The Fed added it would likely end these purchases in March, which Powell said was a “few months sooner than we anticipated in early November” in a news conference Wednesday. The video above shows clips from the news conference.

Once the pandemic support is gone, the Fed can begin raising its benchmark rate. The Fed saiid it expects to raise that rate three times in 2022, up from the Fed’s projection of one rate raise back in September.

The Fed’s speeding up to taper pandemic-era support reflects its acknowledgement that inflation has persisted much longer than they expected. On Wednesday, the Fed predicted inflation will reach 5.3% by the end of the year, before falling to a 2.6% annual rate by the end of 2022.

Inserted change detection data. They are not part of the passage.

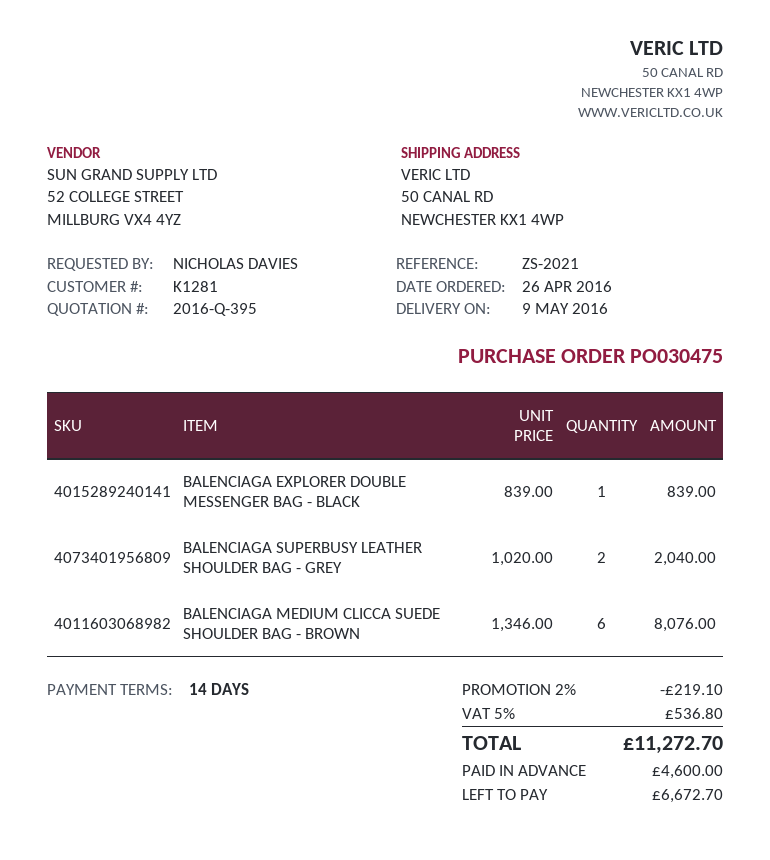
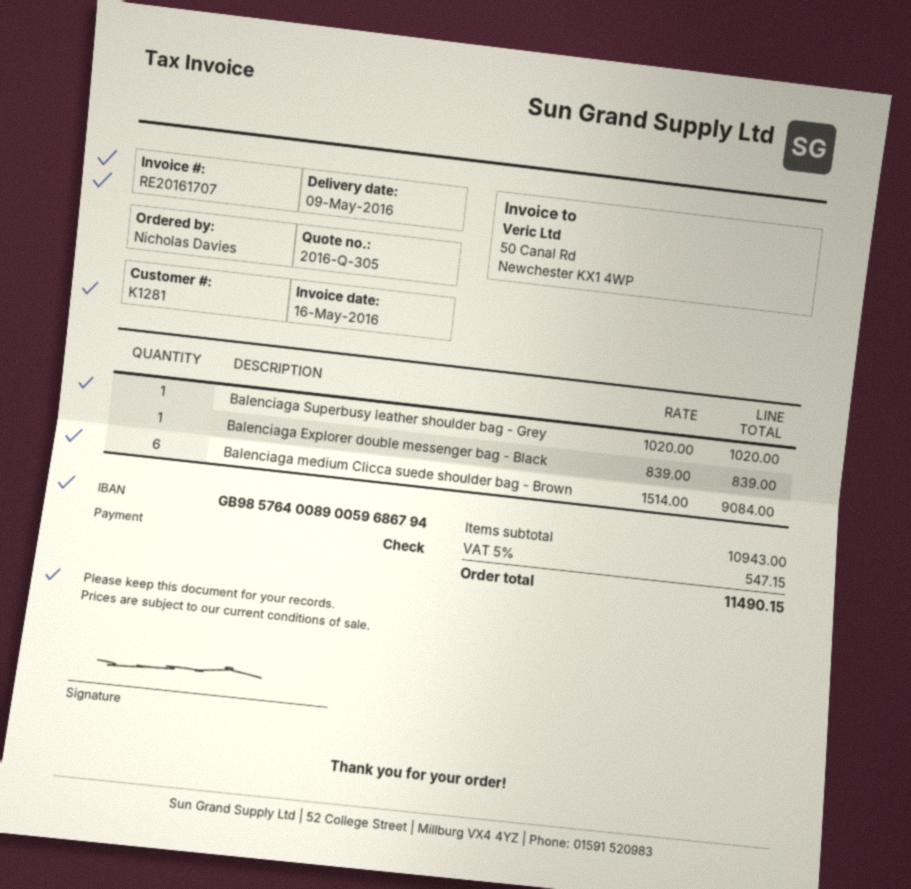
quote number: 2016-Q-395 -> 2016-Q-305
BALENCIAGA SUPERBUSY LEATHER SHOULDER BAG - GREY: 2 x 1020.00 = 2040.00 -> 1 x 1020.00 = 1020.00
BALENCIAGA MEDIUM CLICCA SUEDE SHOULDER BAG - BROWN: 6 x 1346.00 = 8076.00 -> 6 x 1514.00 = 9084.00
discount: 2% = 219.10 -> none
tax: 5% = 536.80 -> 5% = 547.15
total: 11272.70 -> 11490.15

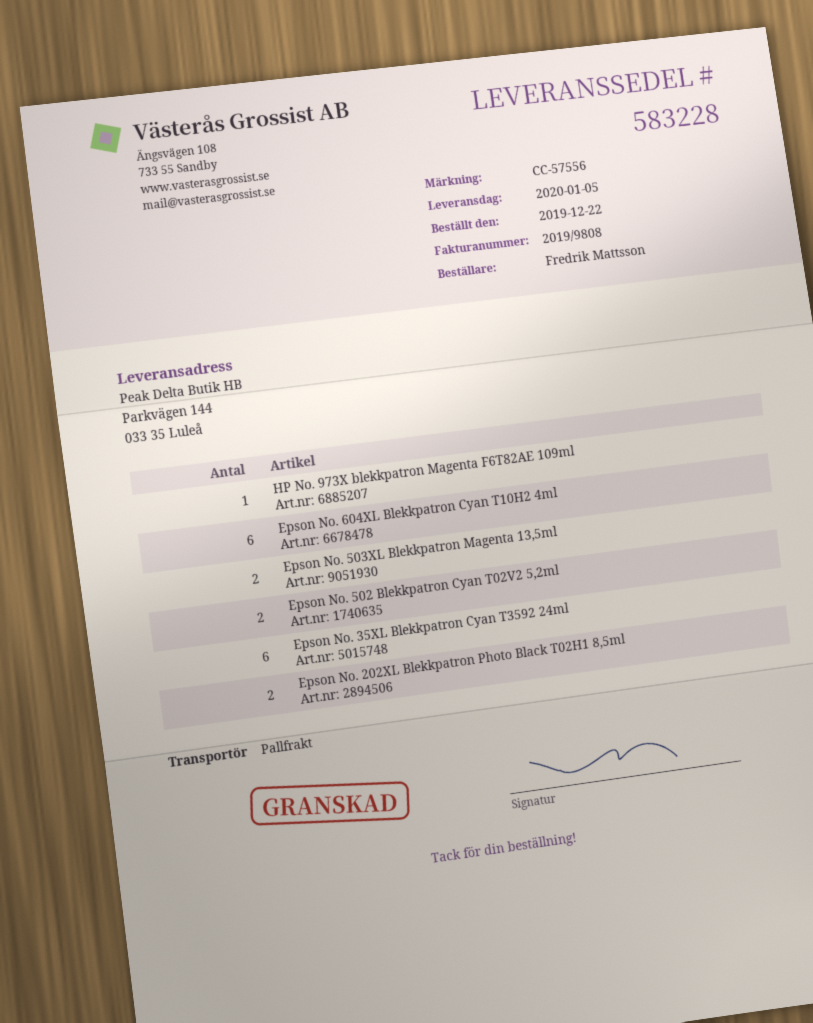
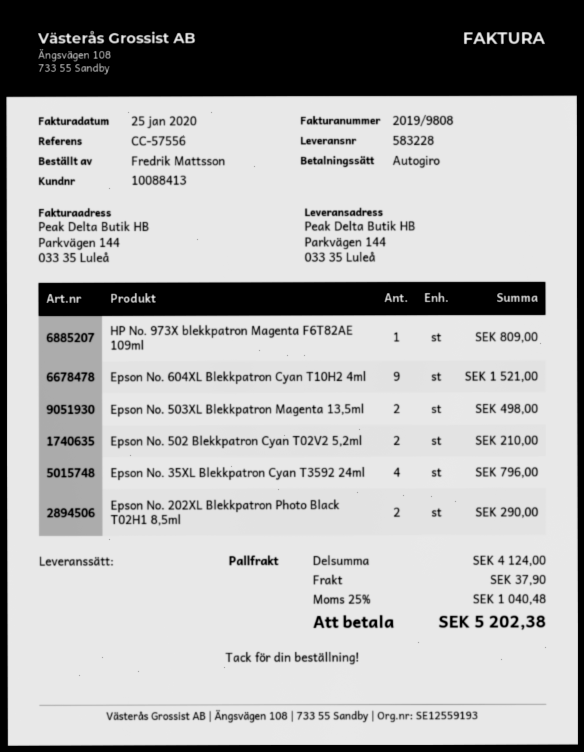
Epson No. 604XL Blekkpatron Cyan T10H2 4ml: 6 -> 9
Epson No. 35XL Blekkpatron Cyan T3592 24ml: 6 -> 4

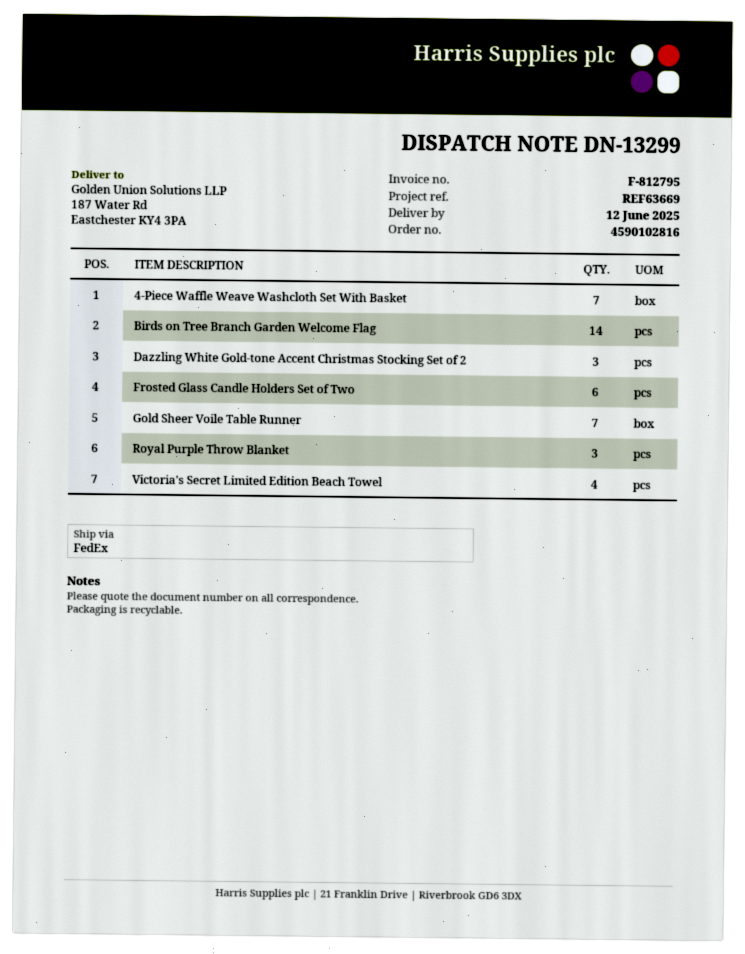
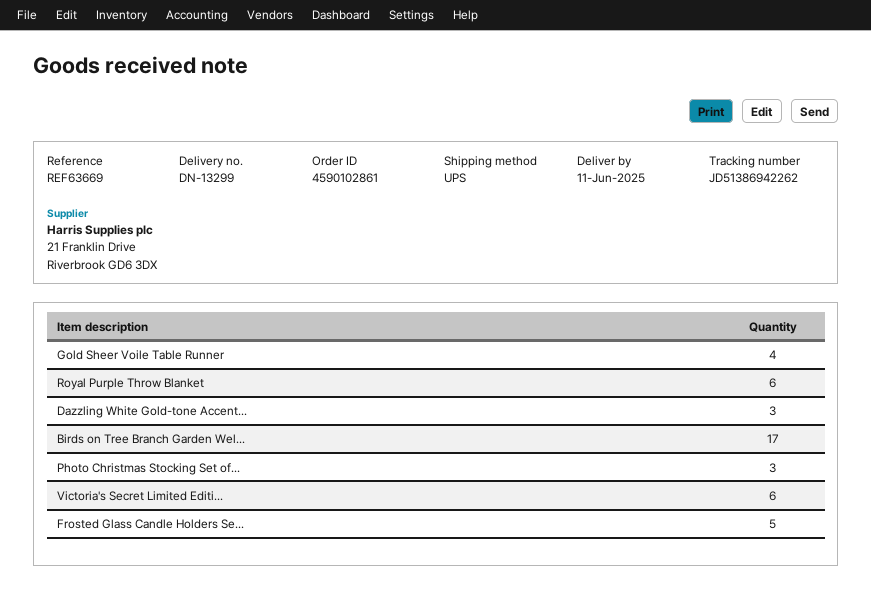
order number: 4590102816 -> 4590102861
delivery date: 2025-06-12 -> 2025-06-11
shipping method: FedEx -> UPS
4-Piece Waffle Weave Washcloth Set With Basket: 7 -> none
Birds on Tree Branch Garden Welcome Flag: 14 -> 17
Frosted Glass Candle Holders Set of Two: 6 -> 5
Gold Sheer Voile Table Runner: 7 -> 4
Royal Purple Throw Blanket: 3 -> 6
Victoria's Secret Limited Edition Beach Towel: 4 -> 6
Photo Christmas Stocking Set of...: none -> 3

“While the drivers of higher inflation have been predominantly connected to the dislocations caused by the pandemic, price increases have now spread to a broader range of goods and services,” Powell said. Those goods include food, energy and autos, and services including apartment rents, restaurant meals and hotel rooms. “Wages have also risen briskly, but thus far wage growth has not been a major contributor to the elevated levels of inflation.”

As for unemployment, it has fallen steadily since it reached its peak back in January.

“Job gains have been solid in recent months, averaging 378,000 per month over the last three months,” Powell said. “The unemployment rate has declined substantially, falling six tenths of a percentage point since our last meeting, and reaching 4.2% in November.”

The Fed predicts the unemployment rate falling to 3.5% by the end of next year, which would match pre-pandemic levels.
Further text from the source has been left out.